Santiago de Chile is one of the largest cities in South America. Santiago’s public transportation relies on extensive metro and over 7000 buses in daily circulation. The city is surrounded by mountains, which means that that emissions are captured in the environment, causing problems with air pollution. This was one of the drivers behind Santiago’s electric bus pilots, which started in 2013 and expanded fast.

In the end of 2020, Santiago had almost 800 electric buses in regular operations, and up to 1,670 additional units tendered, says Sebastián Galarza, Transport and energy sector lead at Centro Maria Molina in Chile. “This is the largest e-bus fleet in any city outside China”, Galarza points out. But there is still work to be done: the goal is to electrify the entire public fleet in Santiago by 2035, and in the entire country of Chile by 2040.

Centro Maria Molina in Chile has been planning the transition in close cooperation with VTT, using the Smart eFleet simulation toolbox. Simulation helps to decide which routes have most potential from techno-economical point of view, where to operate and what kind of specifications should be set for the buses, says Galarza. 

Prepare for the unexpected

Helsinki and Santiago offer two quite different settings for public transportation.
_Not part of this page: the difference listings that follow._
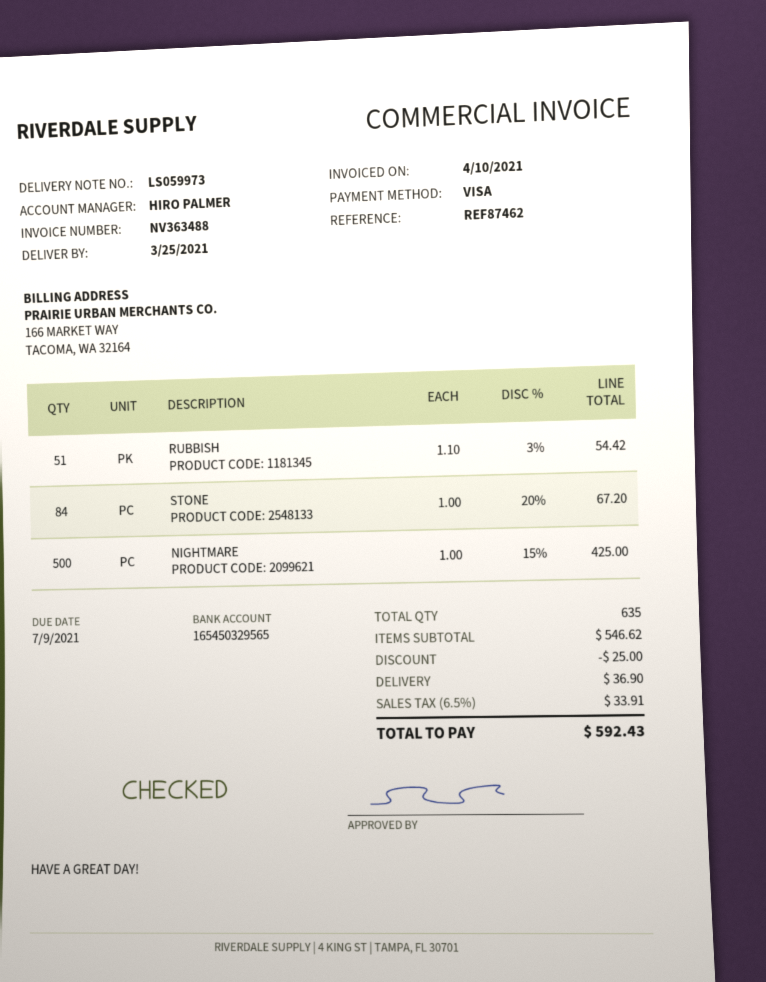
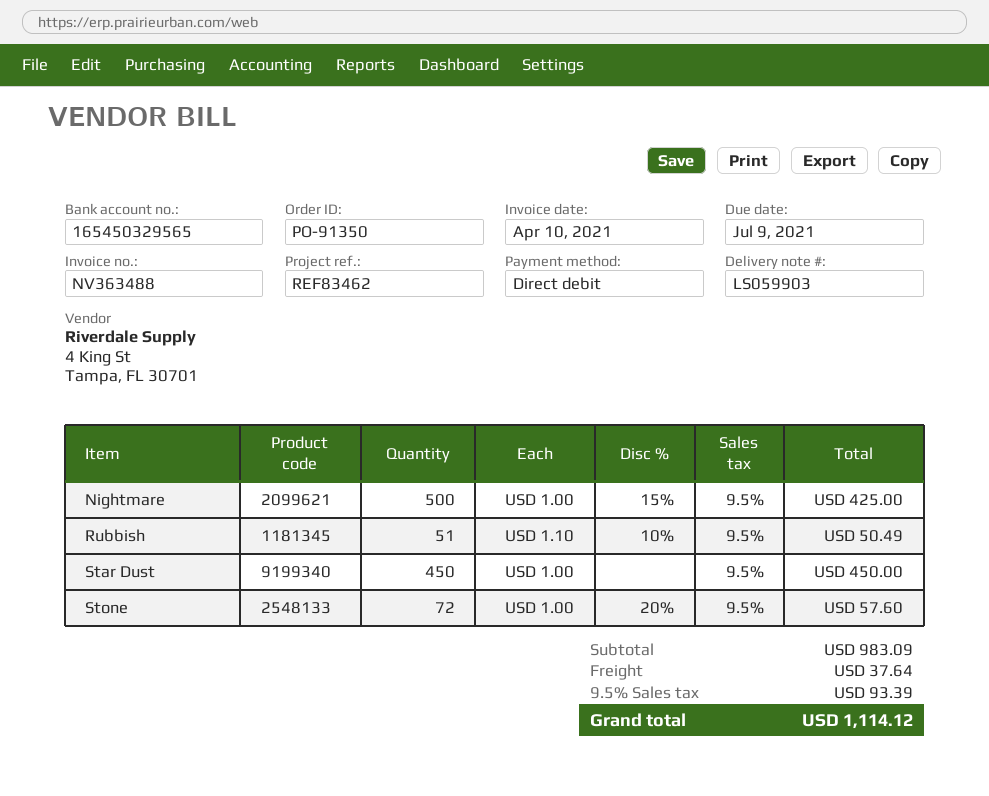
delivery note number: LS059973 -> LS059903
reference: REF87462 -> REF83462
payment method: Visa -> direct debit
RUBBISH: 51 x 1.10 - 3% = 54.42 -> 51 x 1.10 - 10% = 50.49
STONE: 84 x 1.00 - 20% = 67.20 -> 72 x 1.00 - 20% = 57.60
Star Dust: none -> 450 x 1.00 = 450.00
subtotal: 546.62 -> 983.09
discount: 25.00 -> none
shipping: 36.90 -> 37.64
tax: 6.5% = 33.91 -> 9.5% = 93.39
total: 592.43 -> 1114.12

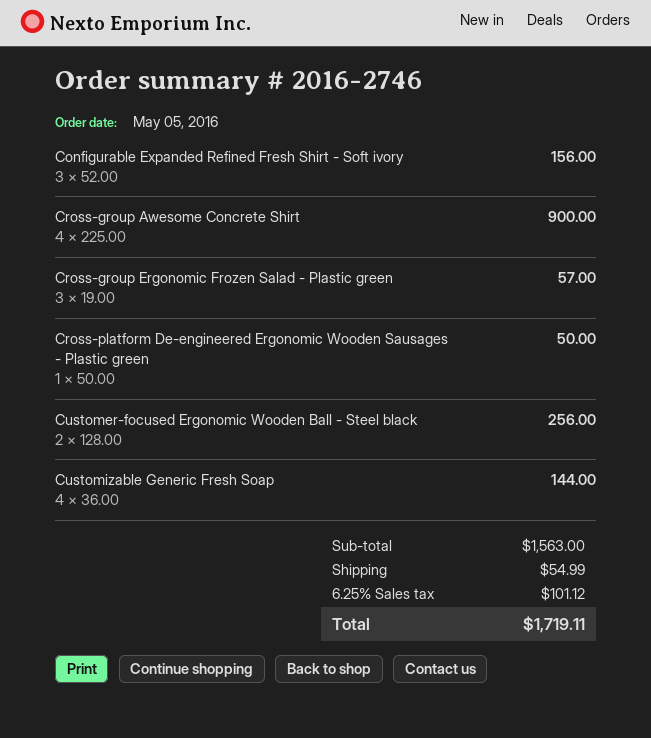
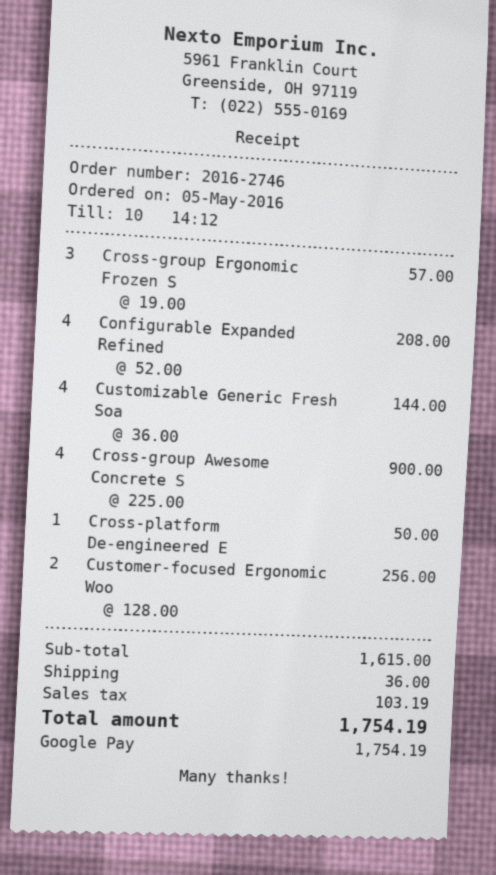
Configurable Expanded Refined Fresh Shirt - Soft ivory: 3 x 52.00 = 156.00 -> 4 x 52.00 = 208.00
subtotal: 1563.00 -> 1615.00
shipping: 54.99 -> 36.00
tax: 101.12 -> 103.19
total: 1719.11 -> 1754.19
However, the main issues in electrification are similar in both cities. One of the most important decisions is the charging infrastructure. The main options – over-night depot charging and opportunity charging – each come with related risks and opportunities that depend on the type and location of the vehicles. Simulation is essential since all factors cannot be examined through piloting.

Helsinki Region Transport relies mostly on over-night depot charging, although opportunity charging is used as well. Charging infrastructure is one of the considerations when new fleet is tendered: Helsinki Region Transport sets the target level while the operators offer their solutions to meet these goals.

Even with careful planning, there might be surprises when the e-buses hit the road. In Santiago, for example, one of the charging stations was located at high altitude. It turned out that rolling down the hill from the station after charging regenerated a lot of energy. This discovery led to a change in the charging strategy: not charging the batteries completely resulted in important savings, Galarza explains. VTT Smart eFleet can be used to increase the predictability of these situations and different scenarios.

How far should you go?

Another key question in the electrification of transport systems is the scope of the project: to what extent should the fleet be electrified and where? The short inner-city routes are the easiest, but not the only ones. Helsinki will soon start to operate the first trunk routes and relies on simulation and data for their optimisation. At Santiago, with a lot higher number of routes, these simulations are essential.

Cost-effectiveness is yet another angle.  According to the data from Santiago, fleet electrification is, in effect, economically viable. It has proved to bring operational savings and maintenance savings compared to diesel buses. “E-buses are viable today and the technology shows enormous progress each year. Future seems bright”, Galarza concludes.